TASK TO CARRY OUT :: Copy verbatim the block of lines in the entries below whose first line contains "LV: Domestic Aggregated or CT;" and whose last line contains "132kV/EHV: Domestic Aggregated or". Leave out all other lines.

PROVIDED RECORDS ::

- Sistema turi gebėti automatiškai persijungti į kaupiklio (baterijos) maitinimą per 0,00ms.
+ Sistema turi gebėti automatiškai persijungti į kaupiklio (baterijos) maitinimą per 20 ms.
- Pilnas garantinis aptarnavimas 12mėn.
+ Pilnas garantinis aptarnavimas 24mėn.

--

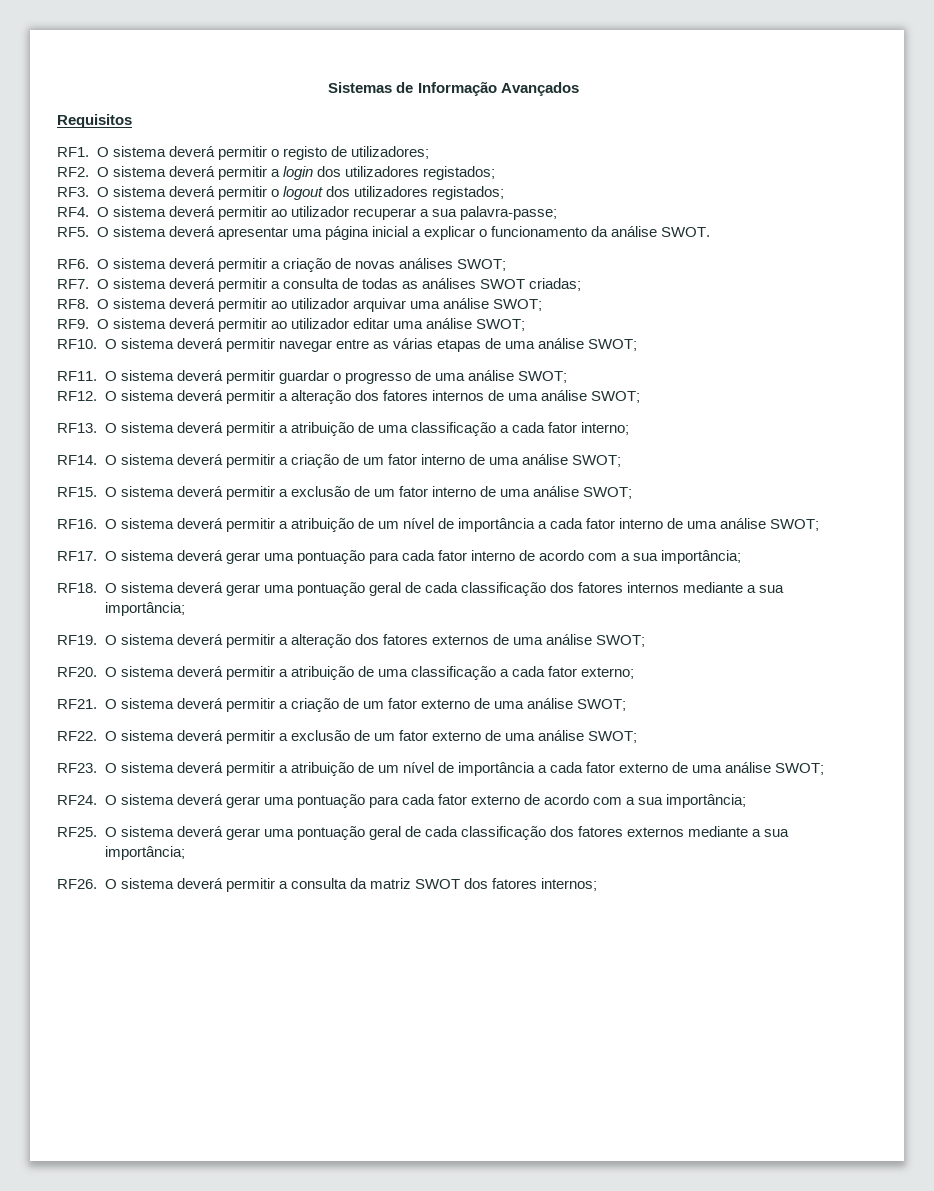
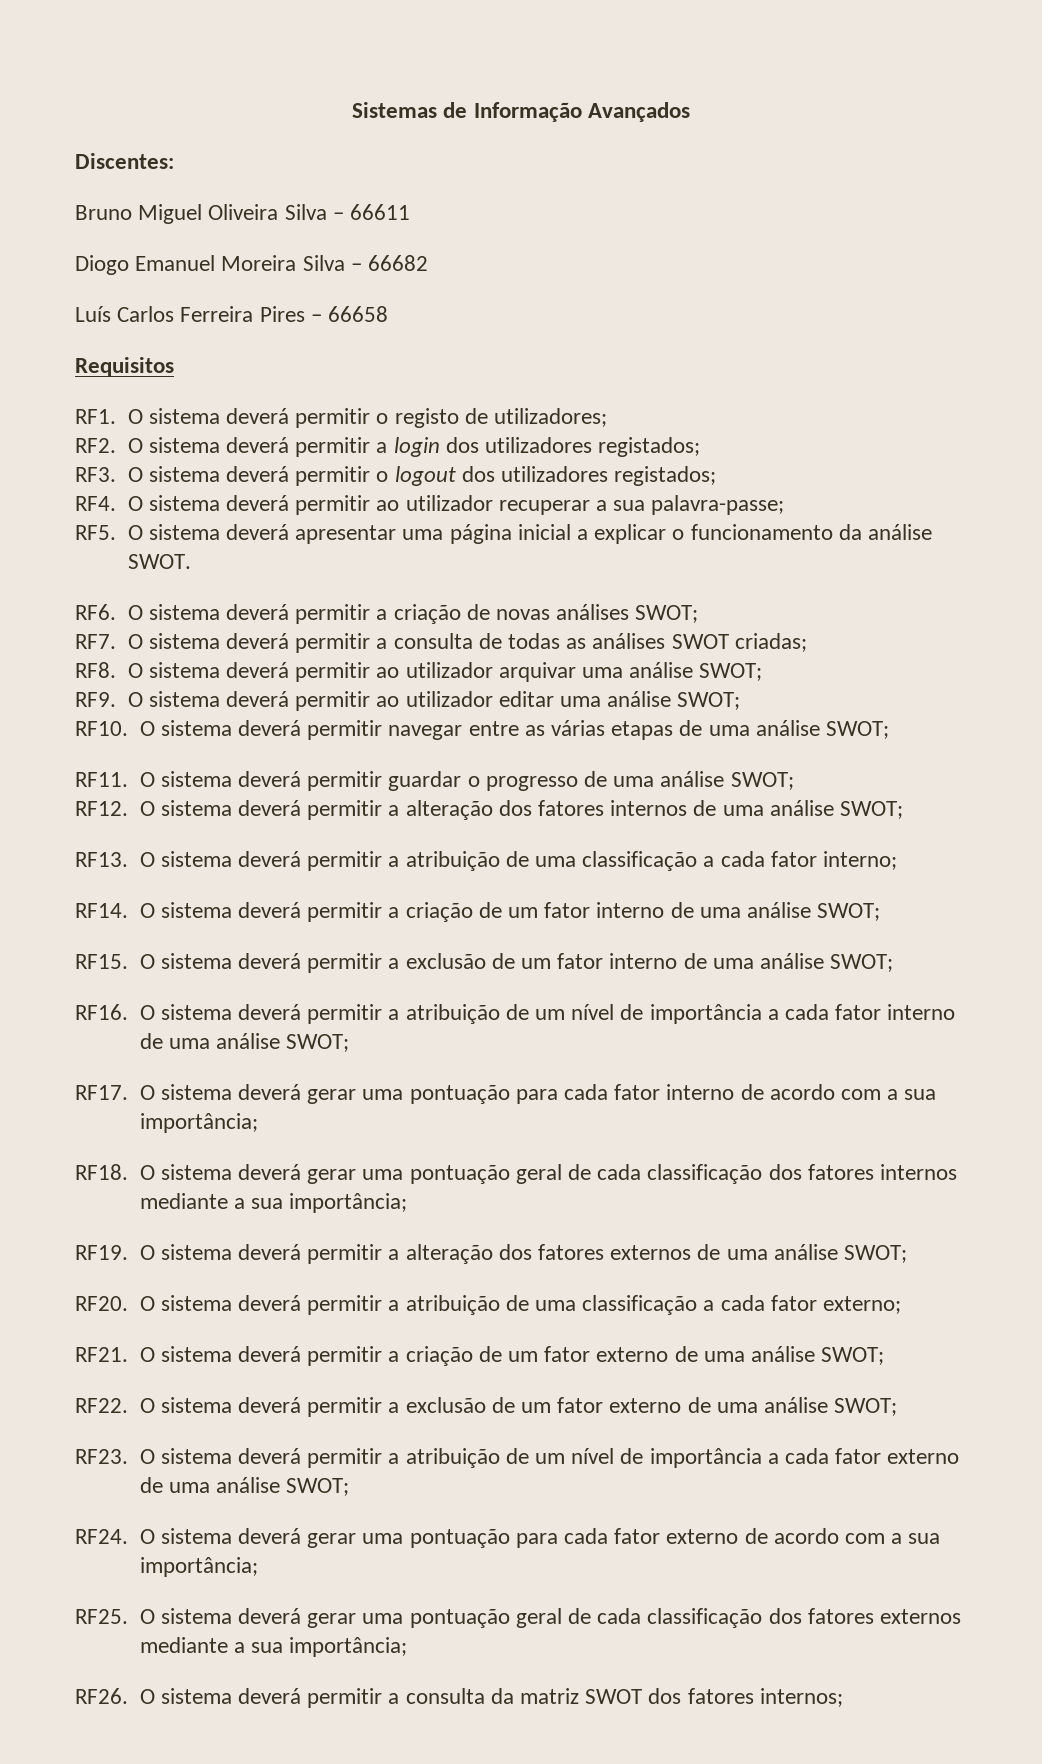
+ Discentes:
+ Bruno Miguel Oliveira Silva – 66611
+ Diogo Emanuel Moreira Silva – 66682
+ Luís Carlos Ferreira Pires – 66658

* * *

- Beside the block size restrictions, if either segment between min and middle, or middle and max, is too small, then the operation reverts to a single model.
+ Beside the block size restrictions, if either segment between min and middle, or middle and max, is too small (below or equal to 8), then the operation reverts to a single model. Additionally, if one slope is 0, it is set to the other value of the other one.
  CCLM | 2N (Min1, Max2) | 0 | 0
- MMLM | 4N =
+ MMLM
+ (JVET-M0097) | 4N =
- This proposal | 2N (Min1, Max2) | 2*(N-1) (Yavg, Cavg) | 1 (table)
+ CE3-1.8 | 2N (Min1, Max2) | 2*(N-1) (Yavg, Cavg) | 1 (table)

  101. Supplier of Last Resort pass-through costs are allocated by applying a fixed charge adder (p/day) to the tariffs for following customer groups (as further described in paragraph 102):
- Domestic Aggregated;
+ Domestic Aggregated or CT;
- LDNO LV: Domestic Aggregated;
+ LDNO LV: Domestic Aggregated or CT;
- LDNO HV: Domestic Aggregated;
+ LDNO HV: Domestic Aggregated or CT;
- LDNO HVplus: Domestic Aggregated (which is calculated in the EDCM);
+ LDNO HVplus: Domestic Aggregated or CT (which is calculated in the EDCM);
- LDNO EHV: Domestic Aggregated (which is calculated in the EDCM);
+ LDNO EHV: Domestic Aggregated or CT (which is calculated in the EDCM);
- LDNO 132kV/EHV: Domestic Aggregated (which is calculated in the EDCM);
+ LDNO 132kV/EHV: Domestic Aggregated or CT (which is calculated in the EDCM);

OUTPUT FOR THIS EXERCISE ::
+ LDNO LV: Domestic Aggregated or CT;
- LDNO HV: Domestic Aggregated;
+ LDNO HV: Domestic Aggregated or CT;
- LDNO HVplus: Domestic Aggregated (which is calculated in the EDCM);
+ LDNO HVplus: Domestic Aggregated or CT (which is calculated in the EDCM);
- LDNO EHV: Domestic Aggregated (which is calculated in the EDCM);
+ LDNO EHV: Domestic Aggregated or CT (which is calculated in the EDCM);
- LDNO 132kV/EHV: Domestic Aggregated (which is calculated in the EDCM);
+ LDNO 132kV/EHV: Domestic Aggregated or CT (which is calculated in the EDCM);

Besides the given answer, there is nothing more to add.